Start of DATA PROVIDED

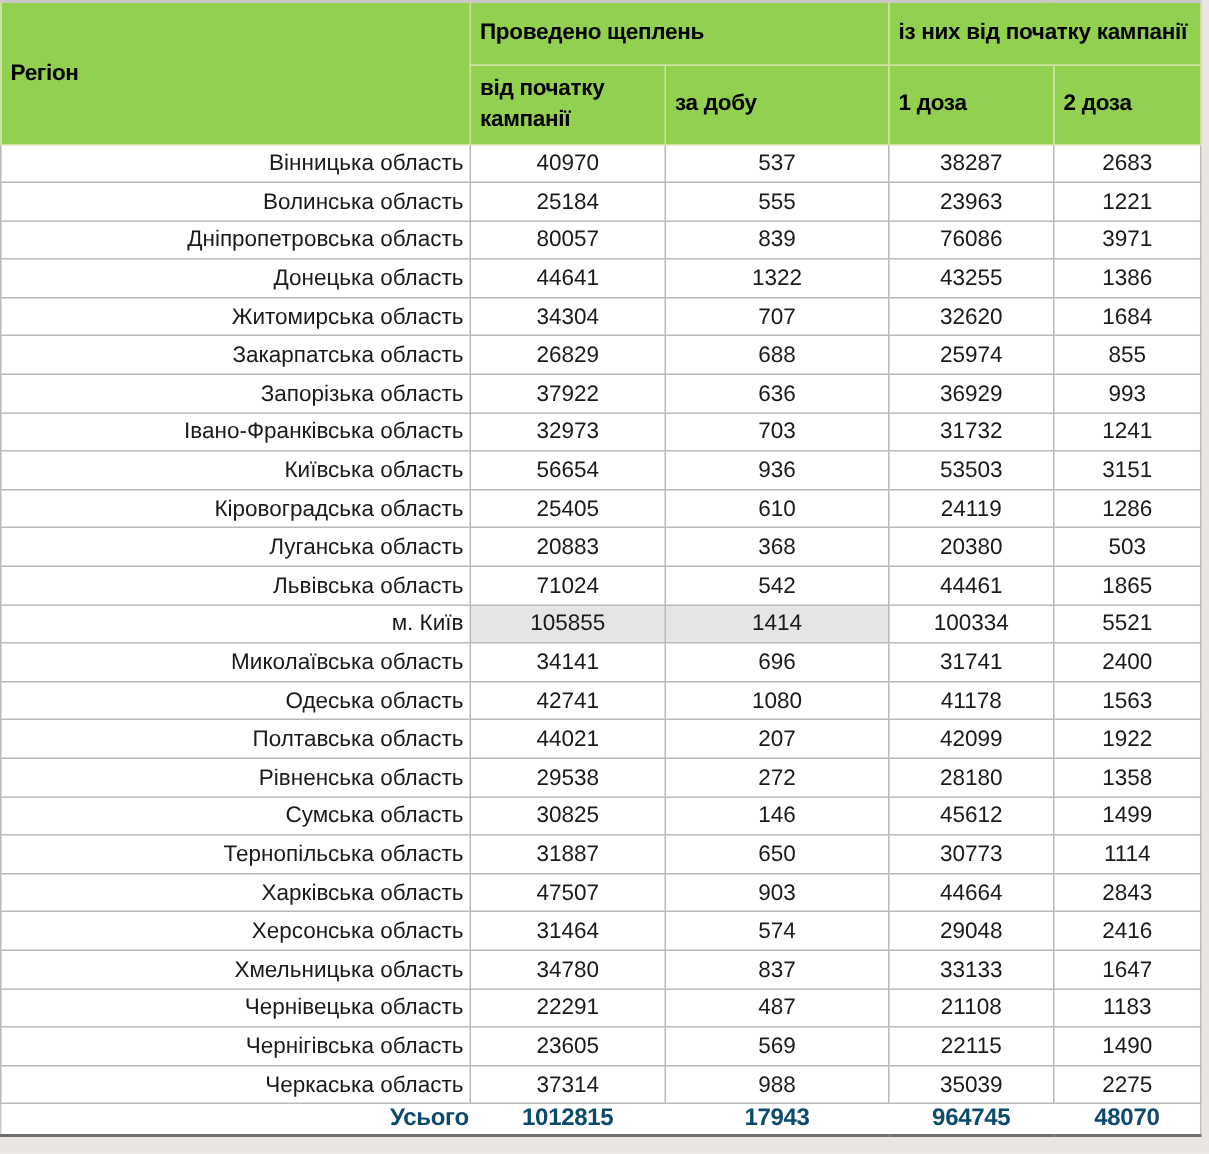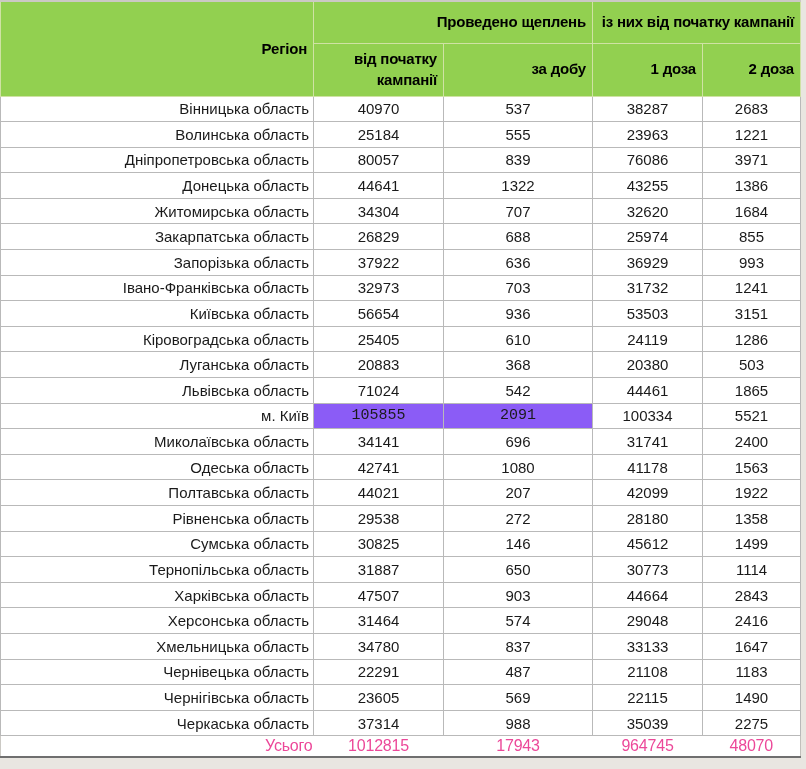--- a/index.html
+++ b/index.html
@@ -32,49 +32,49 @@
   col.c-d2     { width: 98px;  }
 
   
   thead th {
     background: #92d050;
     border: 1px solid #cfe2a4;
     color: #000000;
     font-weight: bold;
     font-size: 15px;
     letter-spacing: -0.2px;
-    text-align: right;
+    text-align: left;
     vertical-align: middle;
     padding: 2px 6px;
     line-height: 1.35;
   }
   tr.h-top  { height: 42px; }
   tr.h-sub  { height: 53px; }
 
   
   tbody td {
     border: 1px solid #b9b9b9;
     font-size: 15px;
     color: #1a1a1a;
     height: 25.6px;
     padding: 0 4px;
     white-space: nowrap;
     overflow: hidden;
   }
   td.region { text-align: right; padding-left: 10px; }
   td.num    { text-align: center; }
-  td.hl     { background: #8b5cf6; font-family: Liberation Mono, monospace; }
+  td.hl     { background: #e5e5e5; }
 
   
   tr.total td {
-    font-weight: normal;
+    font-weight: bold;
     letter-spacing: -0.2px;
     border-top: 1px solid #6f6f6f;
     border-bottom: 2px solid #6f6f6f;
-    color: #ec4899;
+    color: #0c4a6e;
   }
 </style>
 </head>
 <body>
 
 <div class="page">
   <table class="vax">
     <colgroup>
       <col class="c-region">
         <col class="c-start">
@@ -177,21 +177,21 @@
         <tr>
     <td class="region">Львівська область</td>
     <td class="num">71024</td>
     <td class="num">542</td>
     <td class="num">44461</td>
     <td class="num">1865</td>
   </tr>
         <tr>
     <td class="region">м. Київ</td>
     <td class="num hl">105855</td>
-    <td class="num hl">2091</td>
+    <td class="num hl">1414</td>
     <td class="num">100334</td>
     <td class="num">5521</td>
   </tr>
         <tr>
     <td class="region">Миколаївська область</td>
     <td class="num">34141</td>
     <td class="num">696</td>
     <td class="num">31741</td>
     <td class="num">2400</td>
   </tr>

End of DATA PROVIDED

TASK OBJECTIVE –
When a line above contains the string "border", copy that line.

ANSWER SPACE –
     border: 1px solid #cfe2a4;
     border: 1px solid #b9b9b9;
     border-top: 1px solid #6f6f6f;
     border-bottom: 2px solid #6f6f6f;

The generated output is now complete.